Exercise objective>
In the entries below, the lines from the one with "row order: Phone name descending" through the one with "Iphone 19 | Quantity: 11 -> 7" are to be copied exactly; both ends count.

Itemized modification records>
§ §

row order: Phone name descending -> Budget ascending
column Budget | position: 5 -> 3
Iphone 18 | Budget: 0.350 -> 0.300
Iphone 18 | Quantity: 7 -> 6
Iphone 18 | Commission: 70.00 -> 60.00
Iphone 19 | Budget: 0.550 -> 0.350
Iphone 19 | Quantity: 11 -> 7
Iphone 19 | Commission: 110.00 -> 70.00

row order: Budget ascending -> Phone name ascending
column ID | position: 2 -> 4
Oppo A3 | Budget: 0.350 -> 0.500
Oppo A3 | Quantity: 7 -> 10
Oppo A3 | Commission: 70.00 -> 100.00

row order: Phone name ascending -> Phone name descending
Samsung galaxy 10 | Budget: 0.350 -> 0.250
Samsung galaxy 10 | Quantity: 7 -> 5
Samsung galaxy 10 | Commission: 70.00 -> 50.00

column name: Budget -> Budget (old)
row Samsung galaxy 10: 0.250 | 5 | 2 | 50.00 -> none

§ §

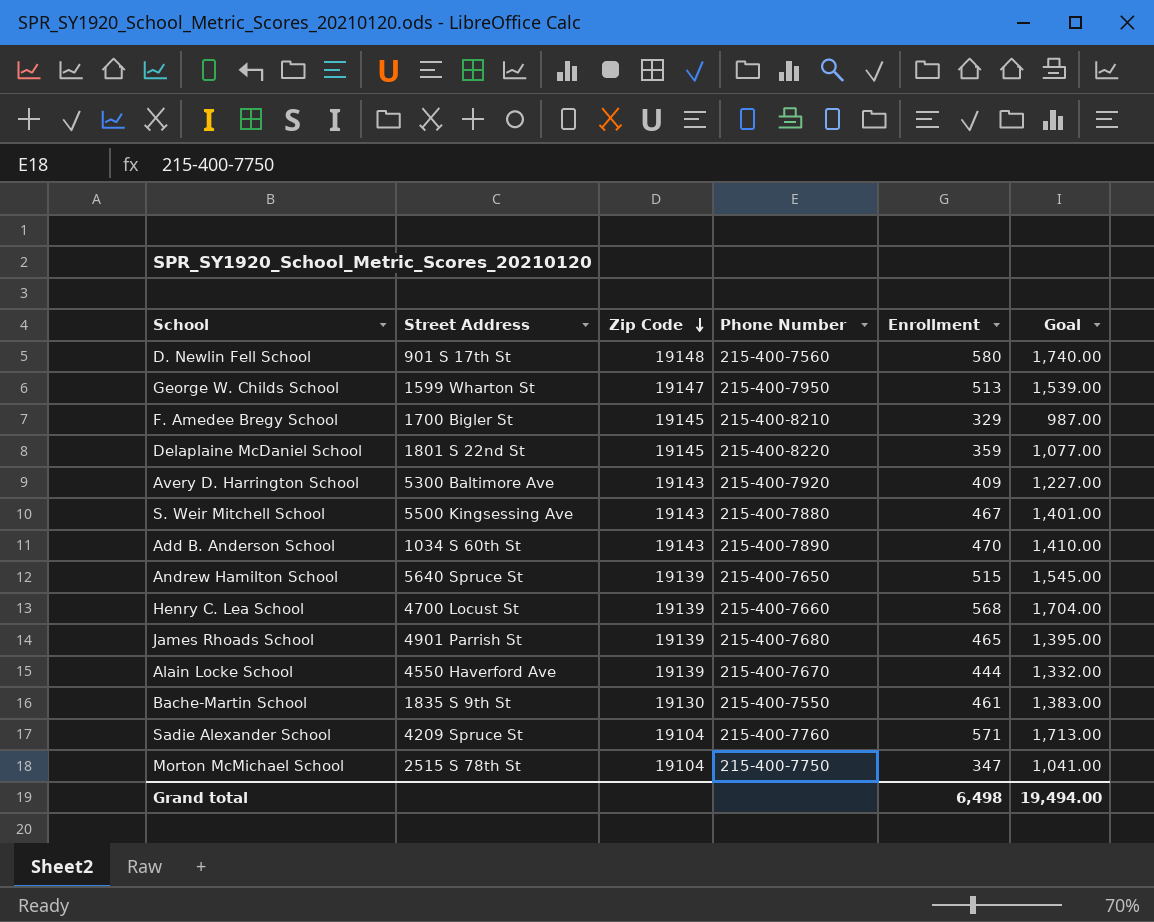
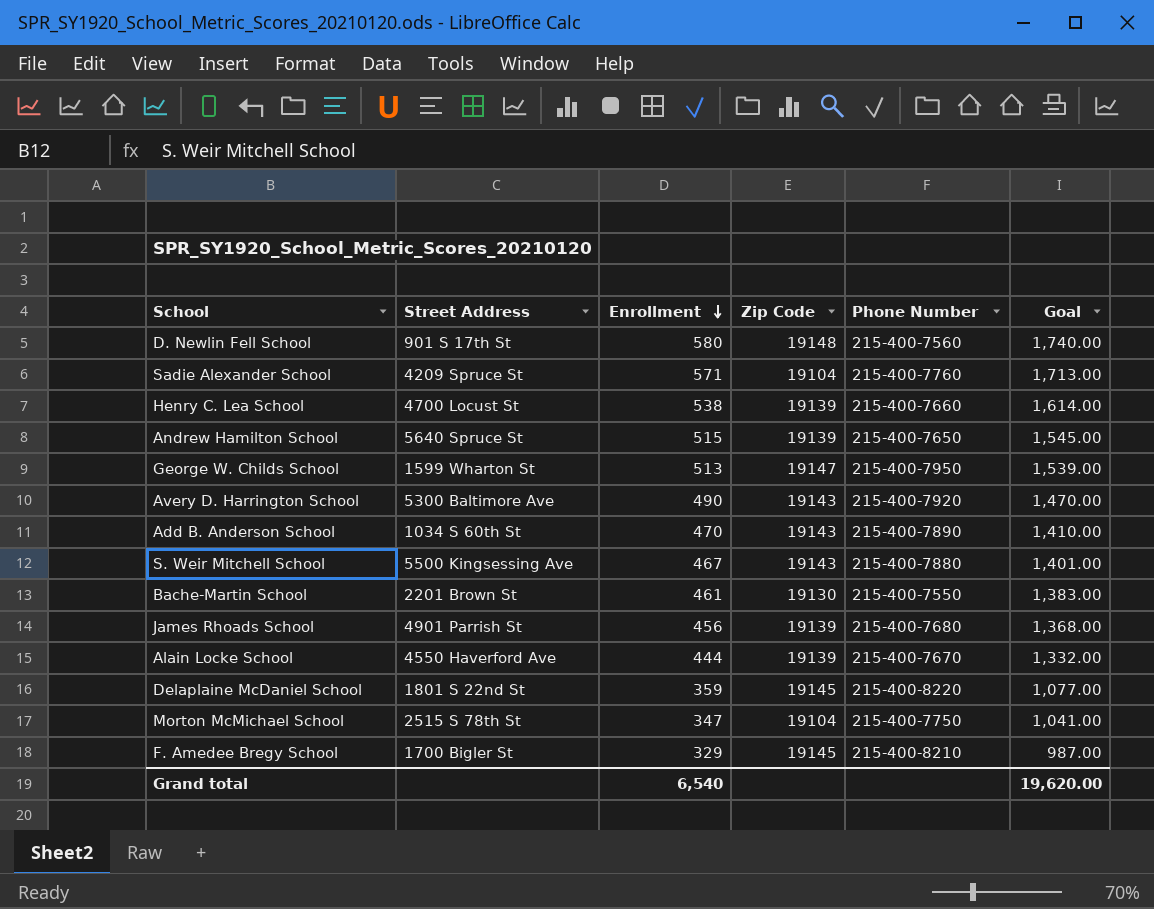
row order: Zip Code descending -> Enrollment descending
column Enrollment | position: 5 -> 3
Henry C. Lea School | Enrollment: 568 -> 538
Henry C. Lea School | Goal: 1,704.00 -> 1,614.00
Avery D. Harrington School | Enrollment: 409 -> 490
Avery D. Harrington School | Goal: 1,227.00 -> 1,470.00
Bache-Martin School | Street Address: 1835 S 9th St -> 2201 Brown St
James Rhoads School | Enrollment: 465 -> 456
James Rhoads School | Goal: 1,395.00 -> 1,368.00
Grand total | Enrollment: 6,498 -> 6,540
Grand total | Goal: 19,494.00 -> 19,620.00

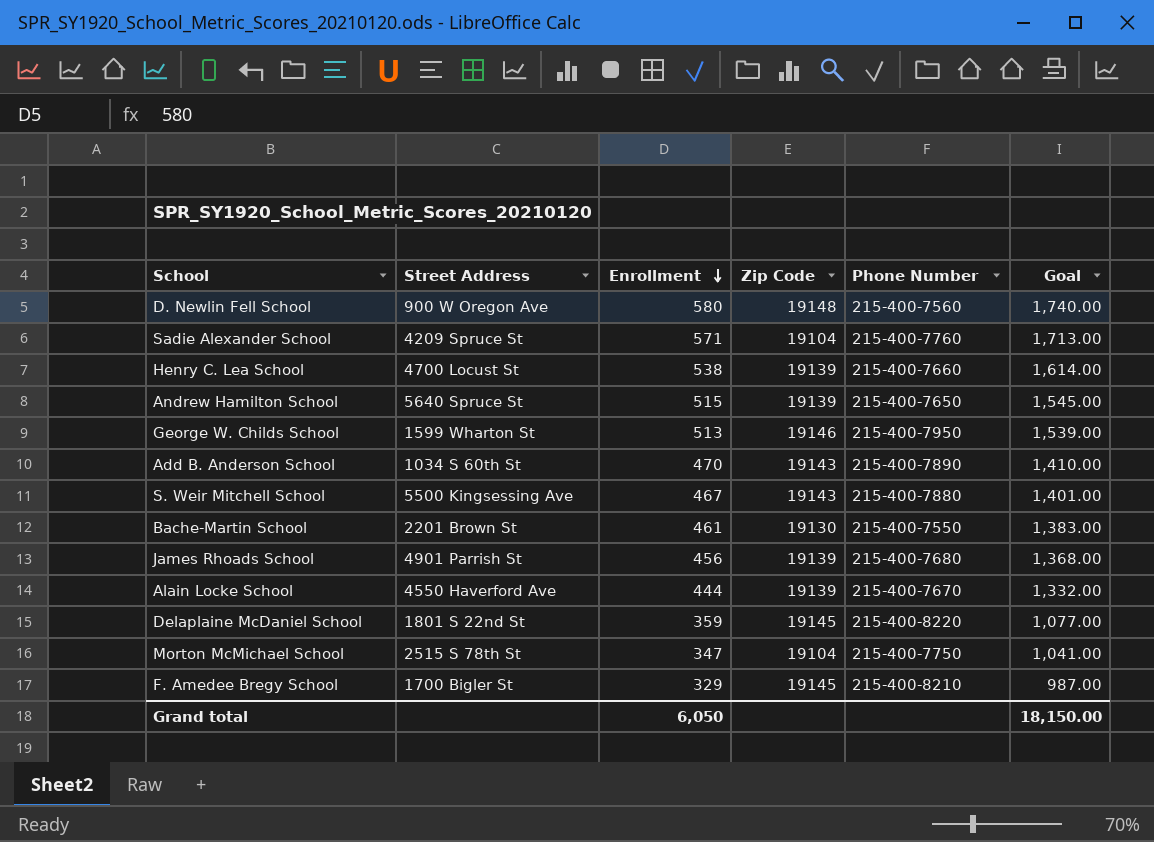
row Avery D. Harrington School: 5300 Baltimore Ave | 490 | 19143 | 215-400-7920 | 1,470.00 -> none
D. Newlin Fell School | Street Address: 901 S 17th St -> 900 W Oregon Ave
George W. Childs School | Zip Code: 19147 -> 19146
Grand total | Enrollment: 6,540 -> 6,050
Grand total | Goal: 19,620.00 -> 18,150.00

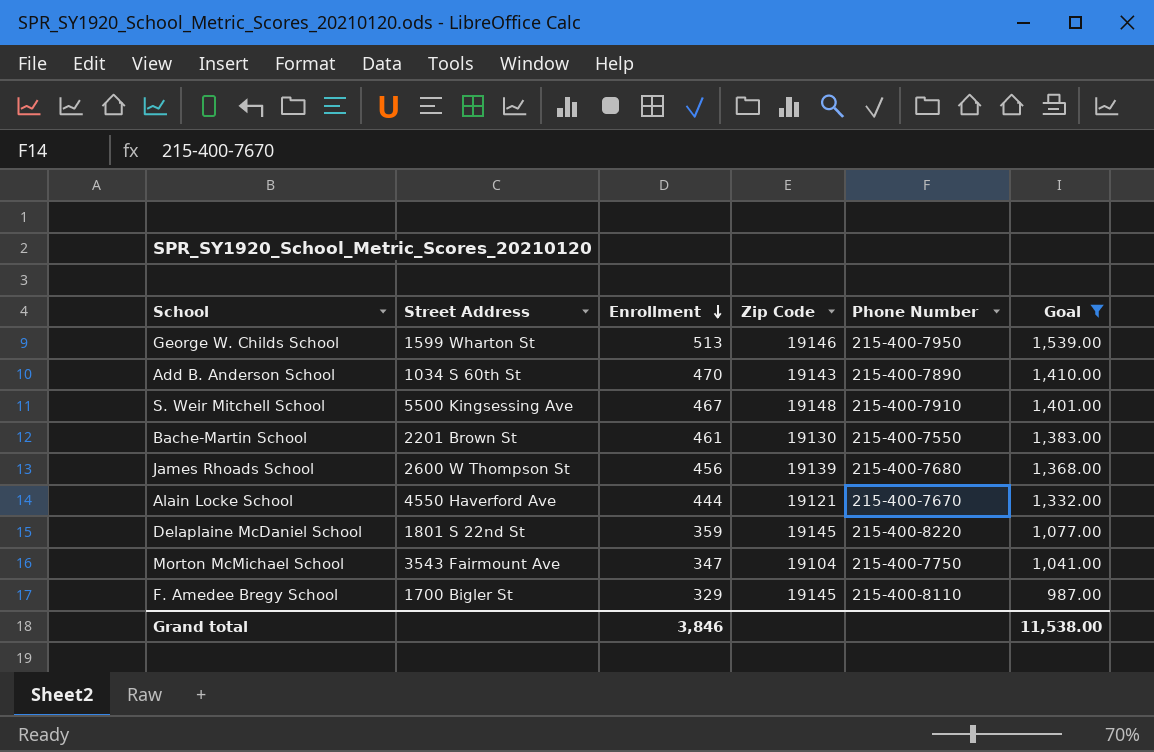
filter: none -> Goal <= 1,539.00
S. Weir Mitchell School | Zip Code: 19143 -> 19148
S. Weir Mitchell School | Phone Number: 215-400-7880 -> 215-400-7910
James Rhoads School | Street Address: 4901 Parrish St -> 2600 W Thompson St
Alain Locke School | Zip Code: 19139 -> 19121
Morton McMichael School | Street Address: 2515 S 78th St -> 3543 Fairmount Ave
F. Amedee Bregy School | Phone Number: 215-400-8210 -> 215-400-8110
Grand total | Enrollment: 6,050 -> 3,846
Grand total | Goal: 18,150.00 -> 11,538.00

§ §

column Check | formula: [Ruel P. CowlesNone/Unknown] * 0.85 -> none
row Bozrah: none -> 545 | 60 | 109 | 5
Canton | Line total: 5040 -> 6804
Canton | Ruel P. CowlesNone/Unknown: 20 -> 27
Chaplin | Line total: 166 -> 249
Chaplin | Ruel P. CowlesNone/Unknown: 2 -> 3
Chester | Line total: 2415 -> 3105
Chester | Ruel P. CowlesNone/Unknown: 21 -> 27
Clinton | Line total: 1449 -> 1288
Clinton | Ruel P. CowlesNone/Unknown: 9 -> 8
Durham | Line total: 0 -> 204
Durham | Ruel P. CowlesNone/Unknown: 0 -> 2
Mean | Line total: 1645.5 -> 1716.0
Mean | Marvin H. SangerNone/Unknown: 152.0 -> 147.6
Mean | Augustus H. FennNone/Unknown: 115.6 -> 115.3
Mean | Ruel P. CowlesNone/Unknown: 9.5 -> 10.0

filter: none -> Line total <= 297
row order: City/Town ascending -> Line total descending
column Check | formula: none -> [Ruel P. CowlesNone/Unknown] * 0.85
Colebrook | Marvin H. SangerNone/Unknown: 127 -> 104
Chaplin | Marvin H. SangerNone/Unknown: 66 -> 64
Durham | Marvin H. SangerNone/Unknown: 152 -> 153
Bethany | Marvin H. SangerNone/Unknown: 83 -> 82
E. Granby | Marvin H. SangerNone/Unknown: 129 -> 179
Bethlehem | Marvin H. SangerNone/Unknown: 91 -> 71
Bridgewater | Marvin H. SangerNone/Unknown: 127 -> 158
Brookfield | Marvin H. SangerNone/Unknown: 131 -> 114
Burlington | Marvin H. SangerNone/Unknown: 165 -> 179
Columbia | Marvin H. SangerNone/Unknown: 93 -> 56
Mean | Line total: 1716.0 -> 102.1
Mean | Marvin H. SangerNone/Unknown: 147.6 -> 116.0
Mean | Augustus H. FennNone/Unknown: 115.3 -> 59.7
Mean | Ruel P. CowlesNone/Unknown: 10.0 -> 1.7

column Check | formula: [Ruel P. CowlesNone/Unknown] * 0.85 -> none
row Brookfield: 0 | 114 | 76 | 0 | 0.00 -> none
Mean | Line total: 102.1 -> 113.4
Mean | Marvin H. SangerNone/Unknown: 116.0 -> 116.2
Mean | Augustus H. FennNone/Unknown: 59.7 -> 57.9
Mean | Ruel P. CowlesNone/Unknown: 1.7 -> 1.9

§ §

Task answer>
row order: Phone name descending -> Budget ascending
column Budget | position: 5 -> 3
Iphone 18 | Budget: 0.350 -> 0.300
Iphone 18 | Quantity: 7 -> 6
Iphone 18 | Commission: 70.00 -> 60.00
Iphone 19 | Budget: 0.550 -> 0.350
Iphone 19 | Quantity: 11 -> 7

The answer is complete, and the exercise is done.